In southeastern Connecticut, Foxwoods Resort Casino and Mohegan Sun are tribal casinos, owned and operated by the Mashantucket Pequot and Mohegan tribes, respectively. Both tribes' Connecticut casinos have experienced significant declines in gaming revenue in recent years and both tribes have sought commercial casino licenses in other states.

"The U.S. regional gaming supply has largely met demand, with most states now having some form of casino-based gambling," the Fitch report says. However, it adds, some "pockets of opportunity" exist, one of them being the "Boston-area license that could have attractive return on investment prospects."

Mohegan Sun is competing for the Boston-area license with Las Vegas-based Wynn Resorts.

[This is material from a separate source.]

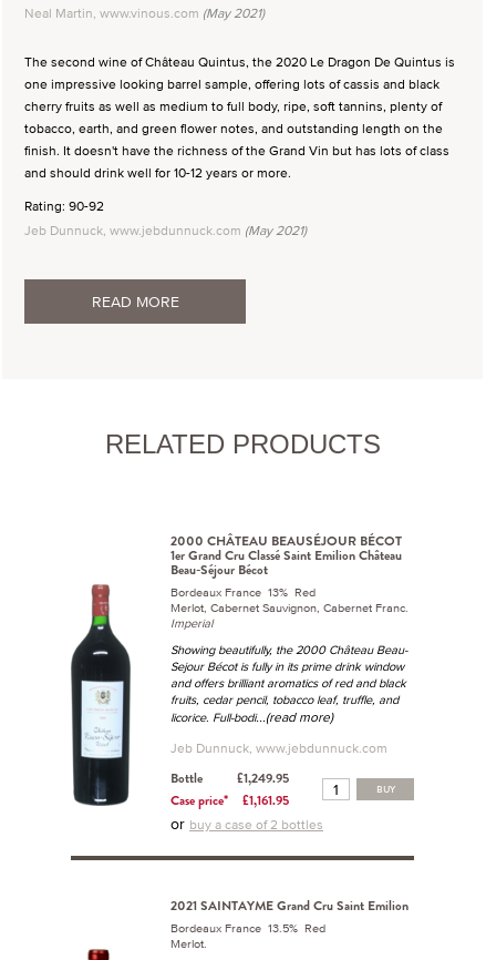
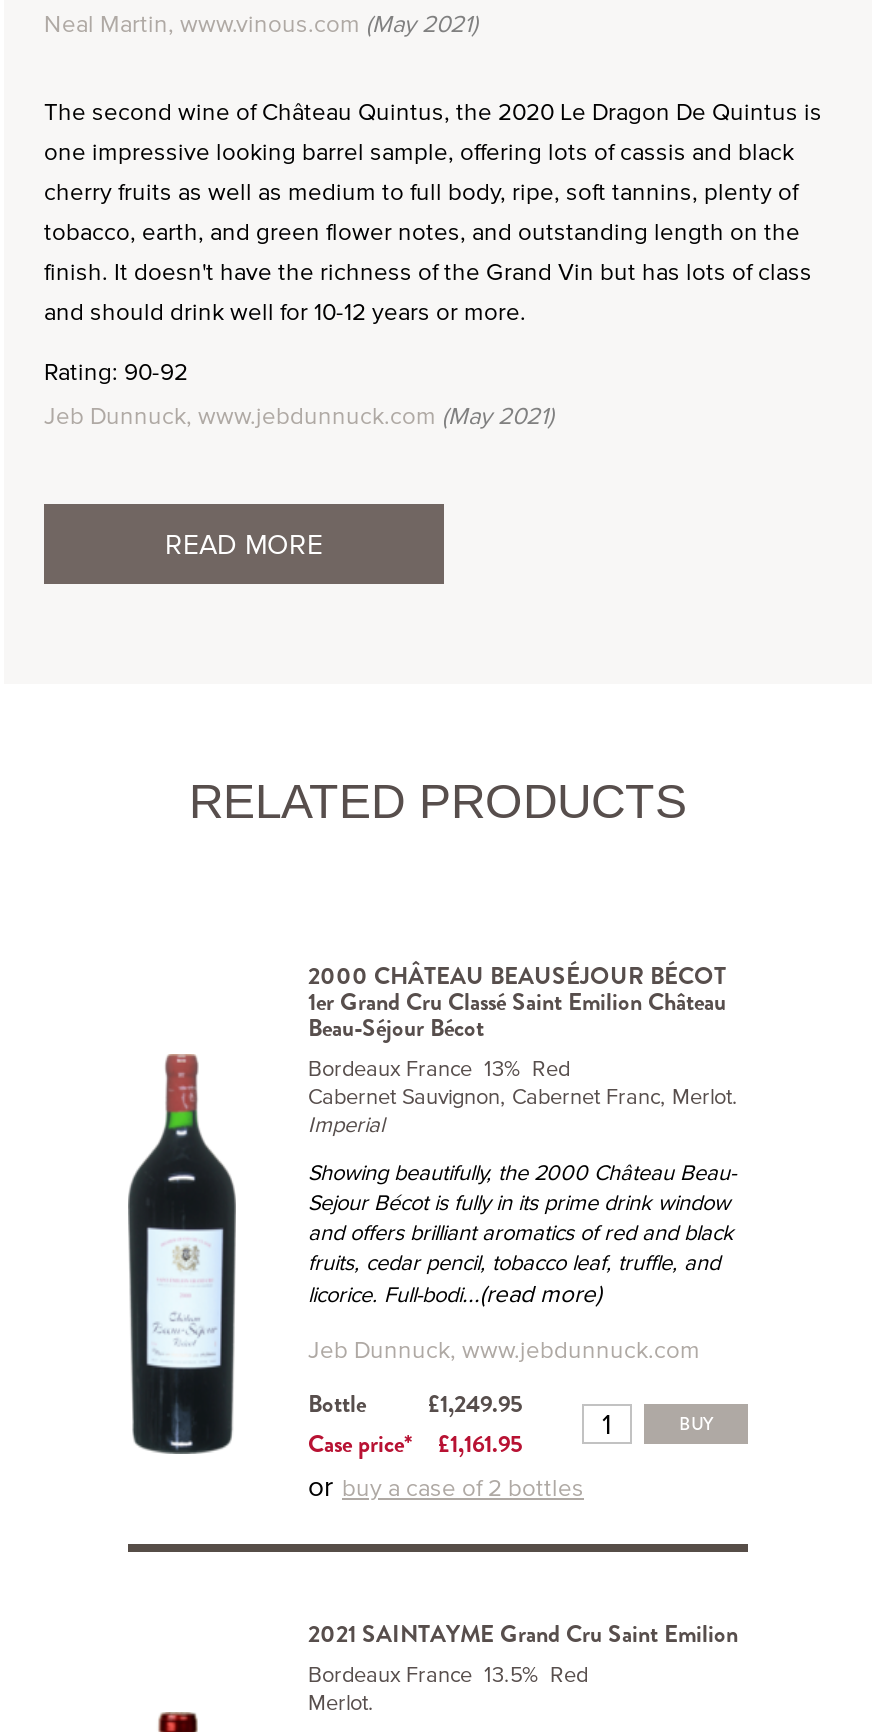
[170,599,409,617] Merlot, Cabernet Sauvignon, Cabernet Franc. -> [308,1081,738,1113] Cabernet Sauvignon, Cabernet Franc, Merlot.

The license would be the second of three that Massachusetts gaming regulators could eventually grant.

The first of the three has been awarded to MGM Resorts International, which plans to build in Springfield.

None of the Massachusetts projects would move forward if voters there support a repeal of the state's casino law in a November referendum.

Fitch estimates that gaming revenues derived from slot machines in regional markets will decline to roughly 75 percent of total revenue by 2030 from the current 85 percent.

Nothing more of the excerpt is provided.